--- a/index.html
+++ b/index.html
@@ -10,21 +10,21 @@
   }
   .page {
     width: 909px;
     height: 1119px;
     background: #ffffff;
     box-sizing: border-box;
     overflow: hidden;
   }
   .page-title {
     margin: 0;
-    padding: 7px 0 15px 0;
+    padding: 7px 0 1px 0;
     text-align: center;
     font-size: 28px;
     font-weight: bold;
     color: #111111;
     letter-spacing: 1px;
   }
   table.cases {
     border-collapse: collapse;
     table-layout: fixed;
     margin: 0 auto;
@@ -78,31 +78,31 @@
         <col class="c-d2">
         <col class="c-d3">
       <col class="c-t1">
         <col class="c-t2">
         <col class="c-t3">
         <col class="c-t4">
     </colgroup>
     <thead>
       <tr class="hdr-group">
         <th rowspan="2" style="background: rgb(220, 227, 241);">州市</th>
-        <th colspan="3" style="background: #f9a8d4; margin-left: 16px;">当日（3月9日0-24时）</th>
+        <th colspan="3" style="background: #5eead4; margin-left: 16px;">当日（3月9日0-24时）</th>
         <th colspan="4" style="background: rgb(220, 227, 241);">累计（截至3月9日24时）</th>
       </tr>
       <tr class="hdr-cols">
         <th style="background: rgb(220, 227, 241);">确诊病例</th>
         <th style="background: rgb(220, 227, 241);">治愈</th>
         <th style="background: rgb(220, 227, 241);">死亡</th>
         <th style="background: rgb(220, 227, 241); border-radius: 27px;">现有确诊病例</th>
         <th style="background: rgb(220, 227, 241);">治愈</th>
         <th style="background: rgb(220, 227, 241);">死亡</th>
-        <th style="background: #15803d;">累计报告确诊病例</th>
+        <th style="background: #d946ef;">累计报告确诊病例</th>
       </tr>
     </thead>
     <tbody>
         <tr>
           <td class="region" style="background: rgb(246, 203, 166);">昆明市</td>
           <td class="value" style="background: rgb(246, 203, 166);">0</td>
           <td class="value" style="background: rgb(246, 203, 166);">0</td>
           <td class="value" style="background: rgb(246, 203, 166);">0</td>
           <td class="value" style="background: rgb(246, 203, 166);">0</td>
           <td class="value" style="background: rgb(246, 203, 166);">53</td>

===============

Print the whole listing again, exactly.

* **Output below**
--- a/index.html
+++ b/index.html
@@ -10,21 +10,21 @@
   }
   .page {
     width: 909px;
     height: 1119px;
     background: #ffffff;
     box-sizing: border-box;
     overflow: hidden;
   }
   .page-title {
     margin: 0;
-    padding: 7px 0 15px 0;
+    padding: 7px 0 1px 0;
     text-align: center;
     font-size: 28px;
     font-weight: bold;
     color: #111111;
     letter-spacing: 1px;
   }
   table.cases {
     border-collapse: collapse;
     table-layout: fixed;
     margin: 0 auto;
@@ -78,31 +78,31 @@
         <col class="c-d2">
         <col class="c-d3">
       <col class="c-t1">
         <col class="c-t2">
         <col class="c-t3">
         <col class="c-t4">
     </colgroup>
     <thead>
       <tr class="hdr-group">
         <th rowspan="2" style="background: rgb(220, 227, 241);">州市</th>
-        <th colspan="3" style="background: #f9a8d4; margin-left: 16px;">当日（3月9日0-24时）</th>
+        <th colspan="3" style="background: #5eead4; margin-left: 16px;">当日（3月9日0-24时）</th>
         <th colspan="4" style="background: rgb(220, 227, 241);">累计（截至3月9日24时）</th>
       </tr>
       <tr class="hdr-cols">
         <th style="background: rgb(220, 227, 241);">确诊病例</th>
         <th style="background: rgb(220, 227, 241);">治愈</th>
         <th style="background: rgb(220, 227, 241);">死亡</th>
         <th style="background: rgb(220, 227, 241); border-radius: 27px;">现有确诊病例</th>
         <th style="background: rgb(220, 227, 241);">治愈</th>
         <th style="background: rgb(220, 227, 241);">死亡</th>
-        <th style="background: #15803d;">累计报告确诊病例</th>
+        <th style="background: #d946ef;">累计报告确诊病例</th>
       </tr>
     </thead>
     <tbody>
         <tr>
           <td class="region" style="background: rgb(246, 203, 166);">昆明市</td>
           <td class="value" style="background: rgb(246, 203, 166);">0</td>
           <td class="value" style="background: rgb(246, 203, 166);">0</td>
           <td class="value" style="background: rgb(246, 203, 166);">0</td>
           <td class="value" style="background: rgb(246, 203, 166);">0</td>
           <td class="value" style="background: rgb(246, 203, 166);">53</td>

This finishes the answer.